> _TASK DETAILS_
Dropping every picture, set down exactly the lines in the entries below, starting with the line with "repairing hydrostatic and" and going on through the line with "the hose (Item".

> _SUPPLIED DATA_
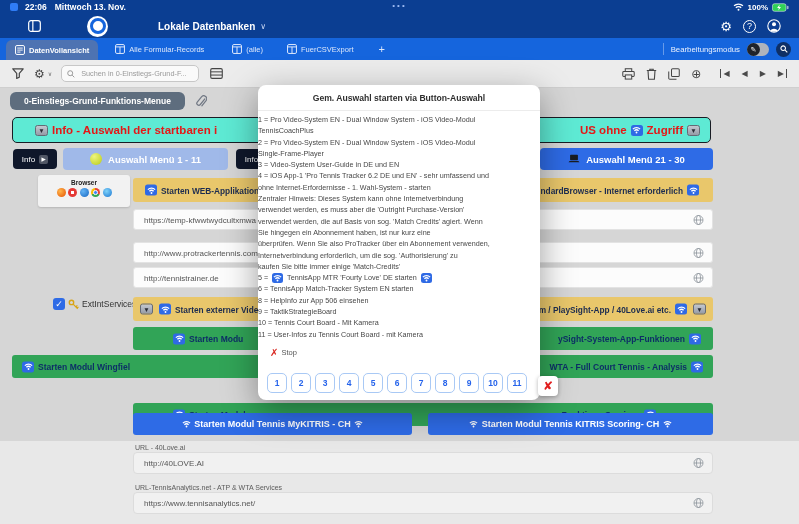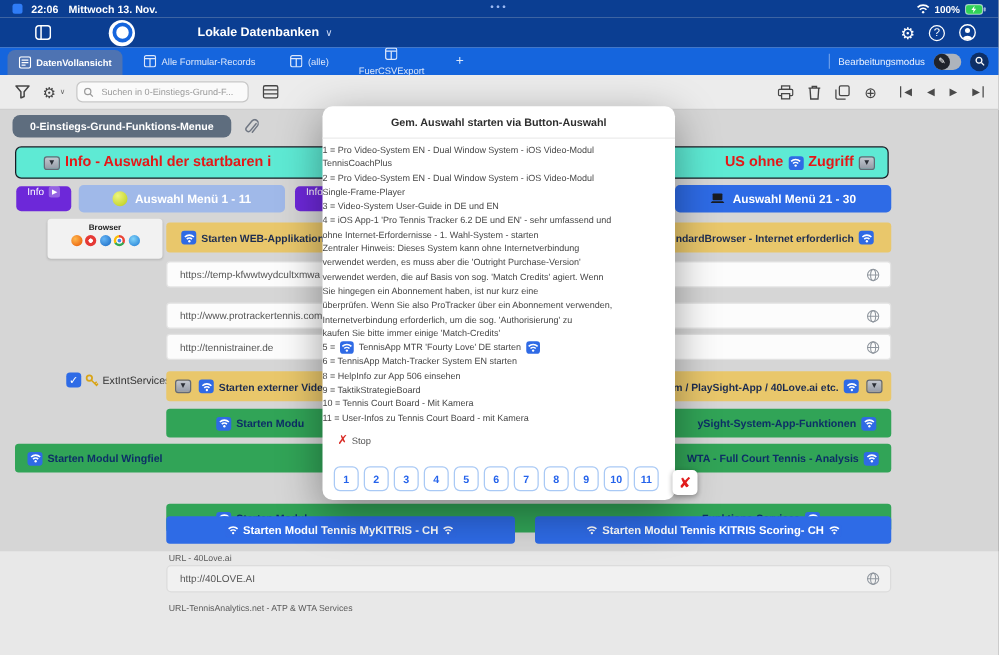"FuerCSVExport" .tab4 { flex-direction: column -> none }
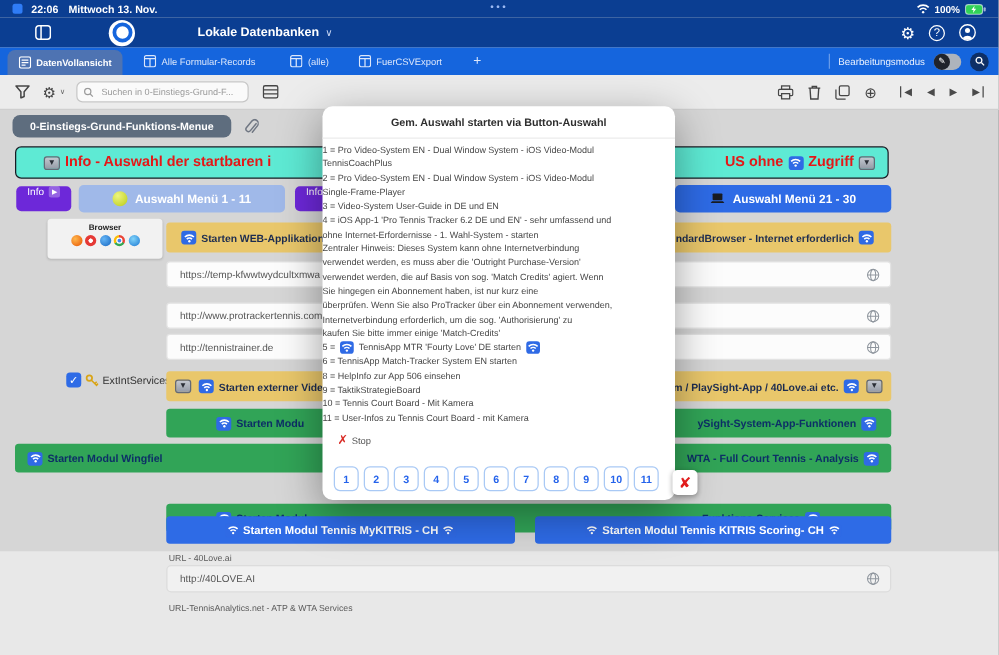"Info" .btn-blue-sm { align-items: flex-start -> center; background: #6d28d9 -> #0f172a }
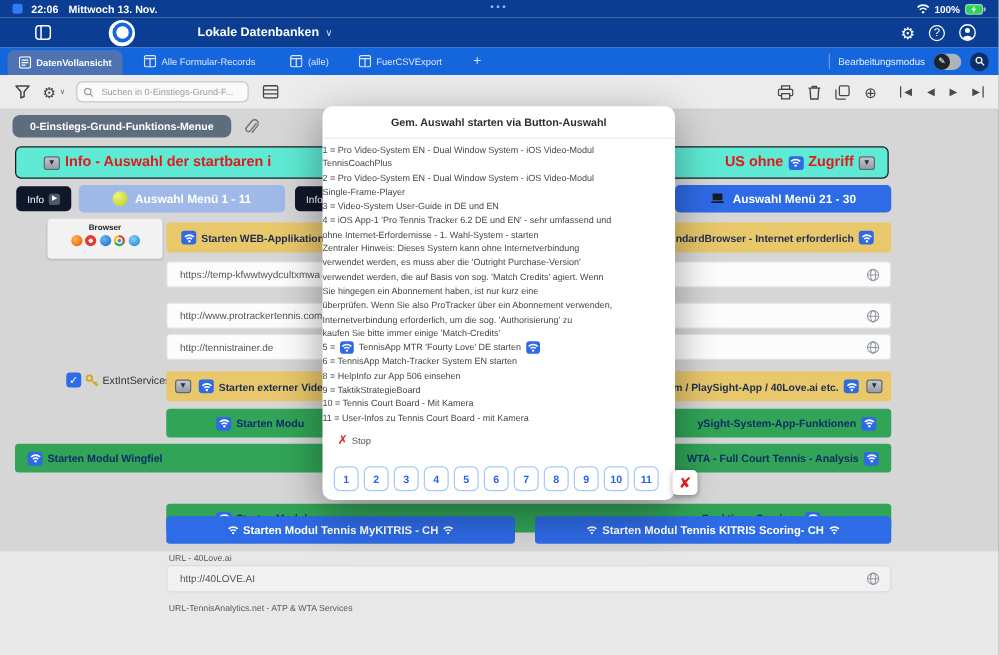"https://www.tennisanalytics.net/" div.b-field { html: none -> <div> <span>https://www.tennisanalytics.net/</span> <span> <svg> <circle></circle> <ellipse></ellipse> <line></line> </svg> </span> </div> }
--
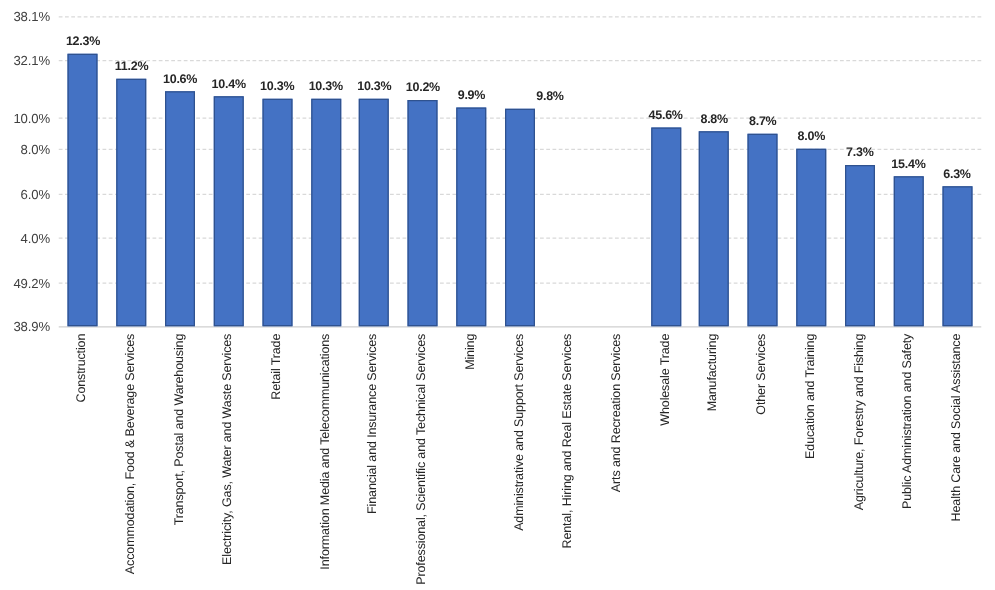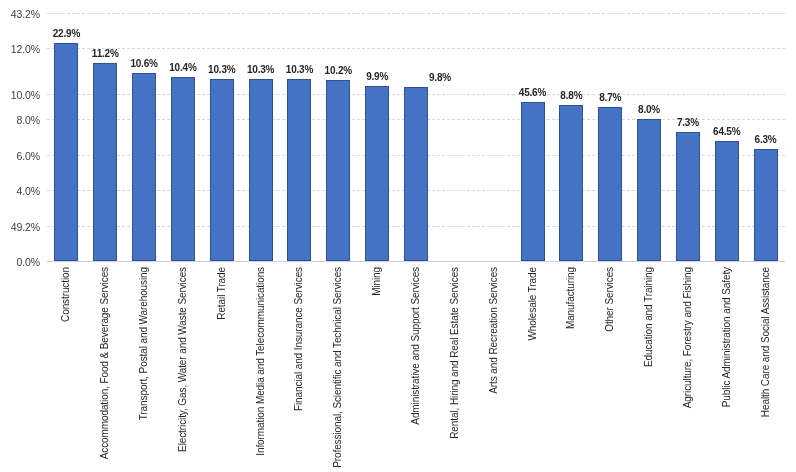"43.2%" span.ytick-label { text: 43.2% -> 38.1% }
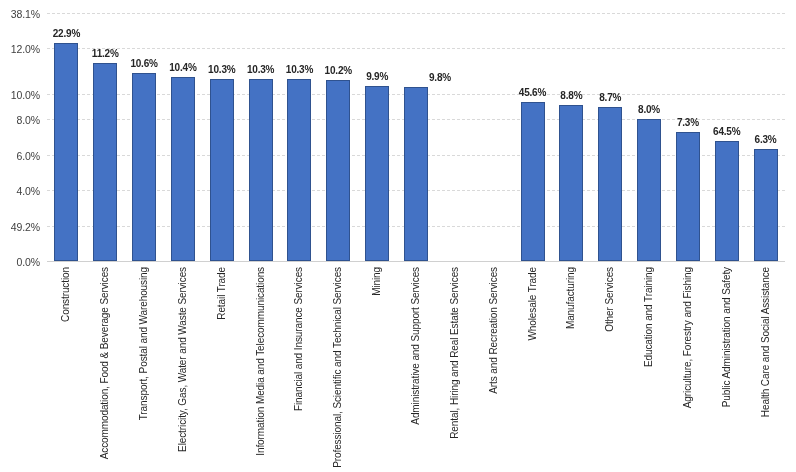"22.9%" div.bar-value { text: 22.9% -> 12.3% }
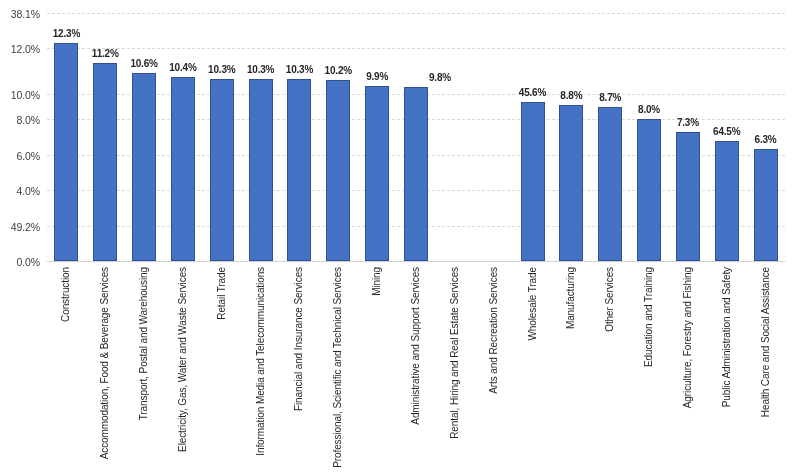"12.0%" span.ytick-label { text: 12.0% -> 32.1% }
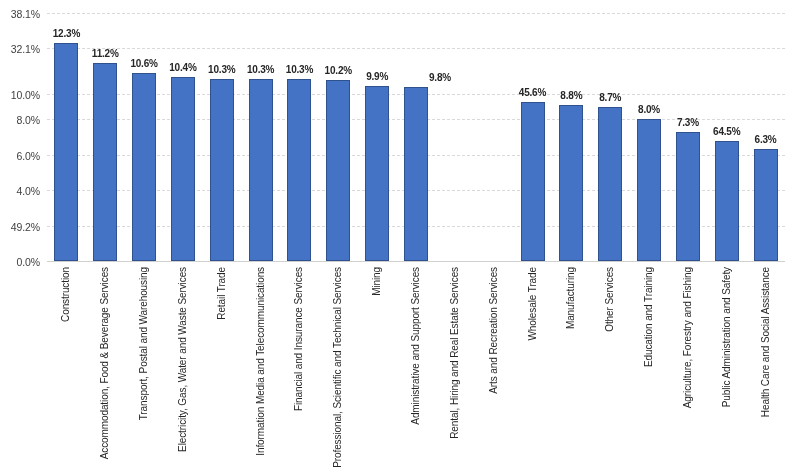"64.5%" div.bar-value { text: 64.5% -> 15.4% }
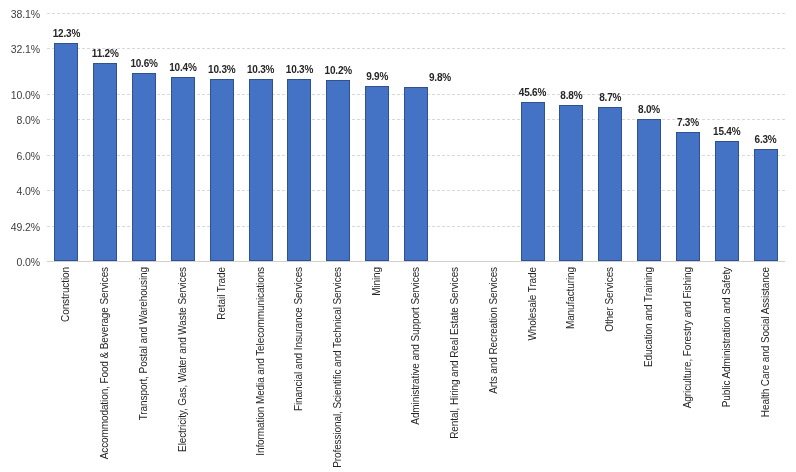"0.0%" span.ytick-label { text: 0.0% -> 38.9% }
---
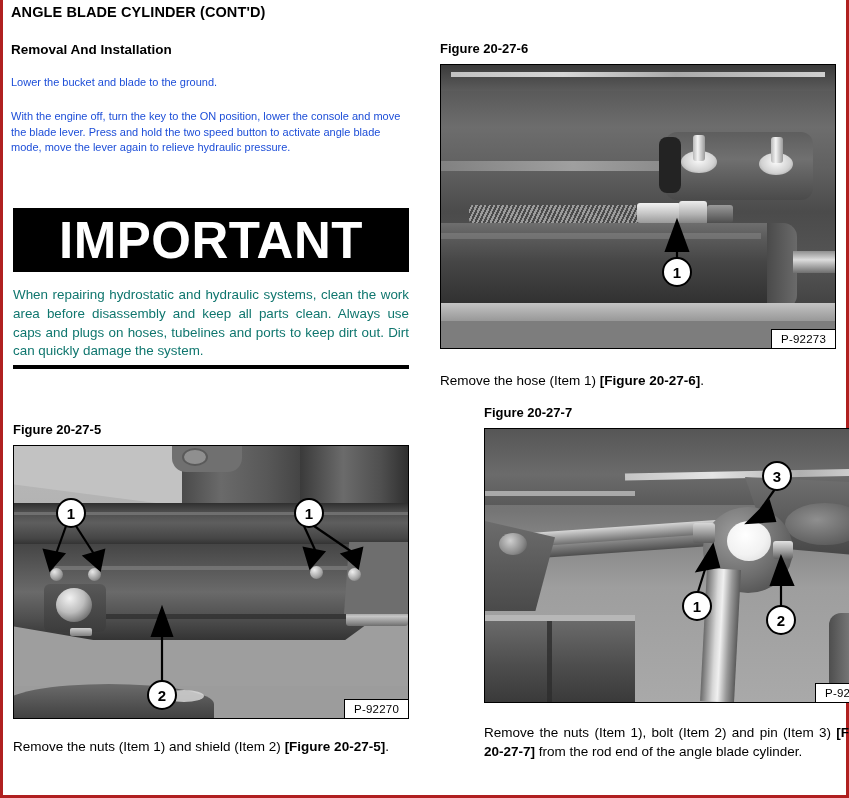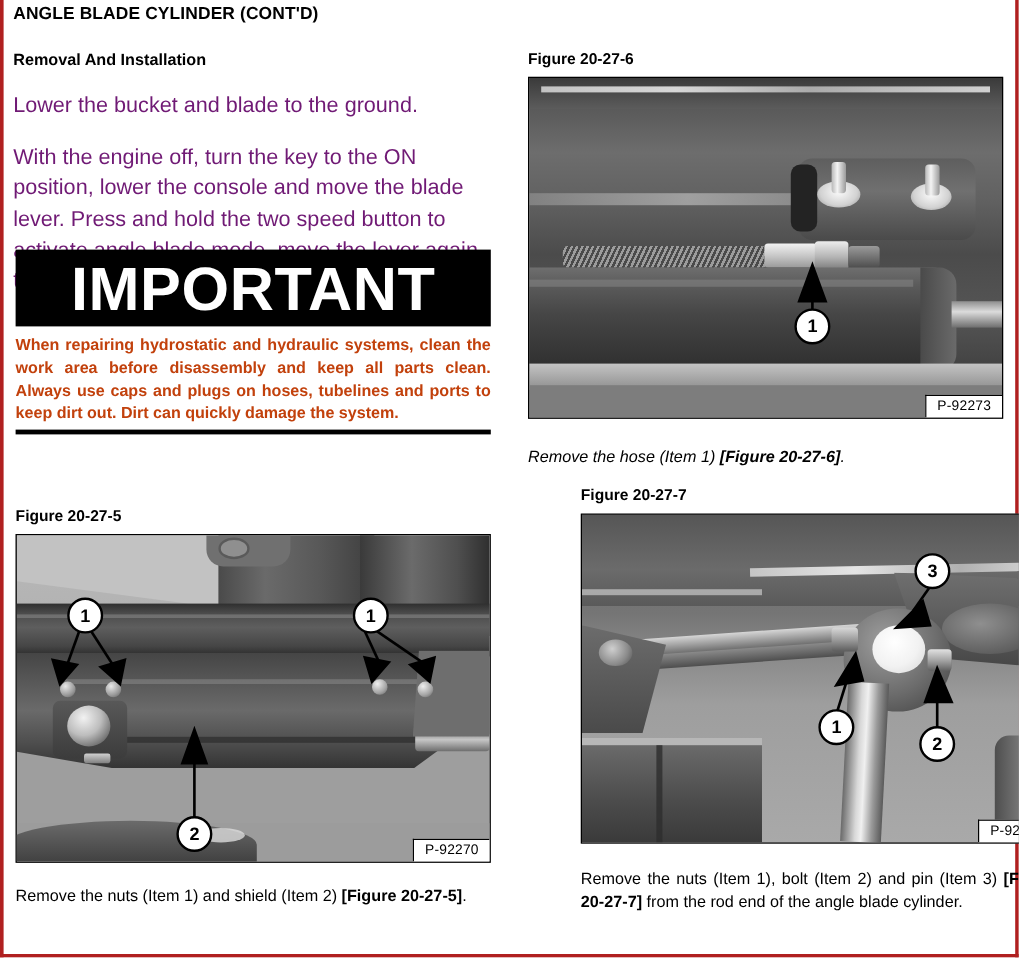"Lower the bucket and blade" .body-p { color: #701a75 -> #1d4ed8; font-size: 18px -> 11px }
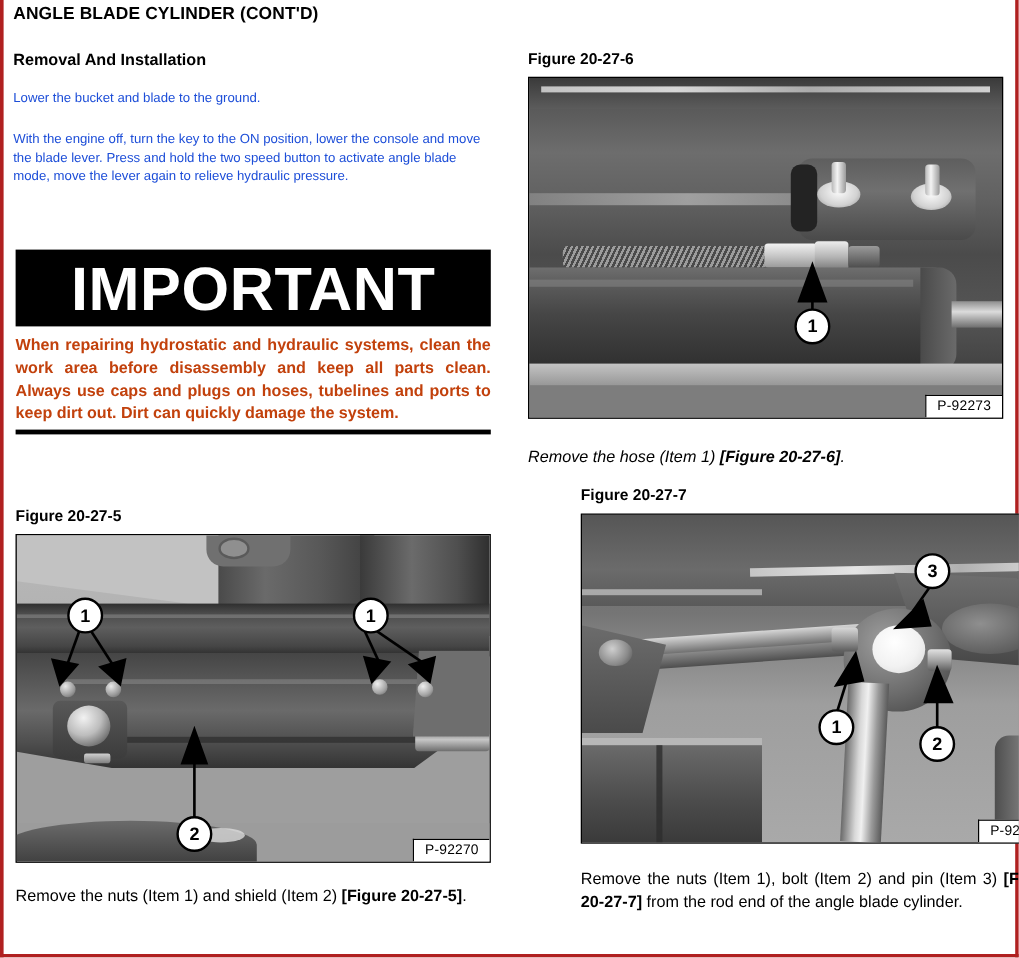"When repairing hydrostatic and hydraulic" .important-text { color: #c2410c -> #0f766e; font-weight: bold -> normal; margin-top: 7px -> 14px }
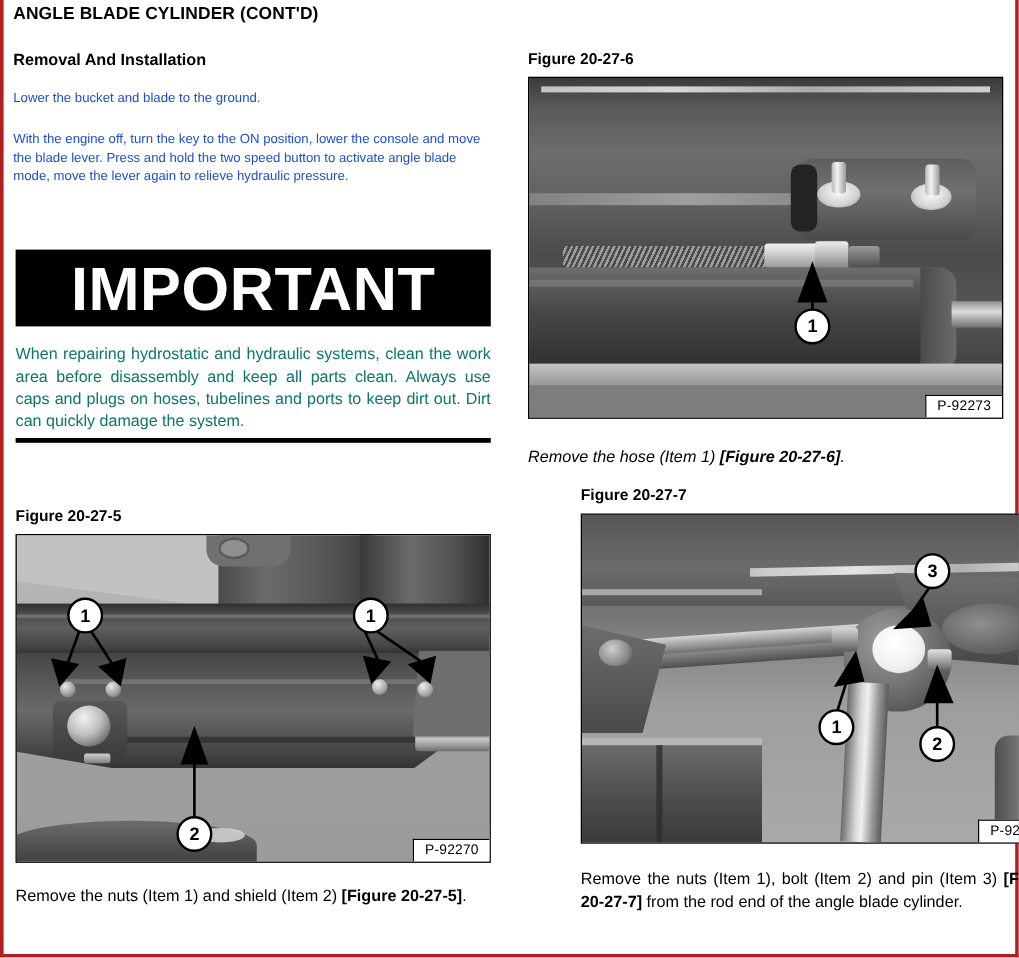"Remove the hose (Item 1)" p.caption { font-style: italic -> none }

> _TASK OUTPUT_
"When repairing hydrostatic and hydraulic" .important-text { color: #c2410c -> #0f766e; font-weight: bold -> normal; margin-top: 7px -> 14px }
"Remove the hose (Item 1)" p.caption { font-style: italic -> none }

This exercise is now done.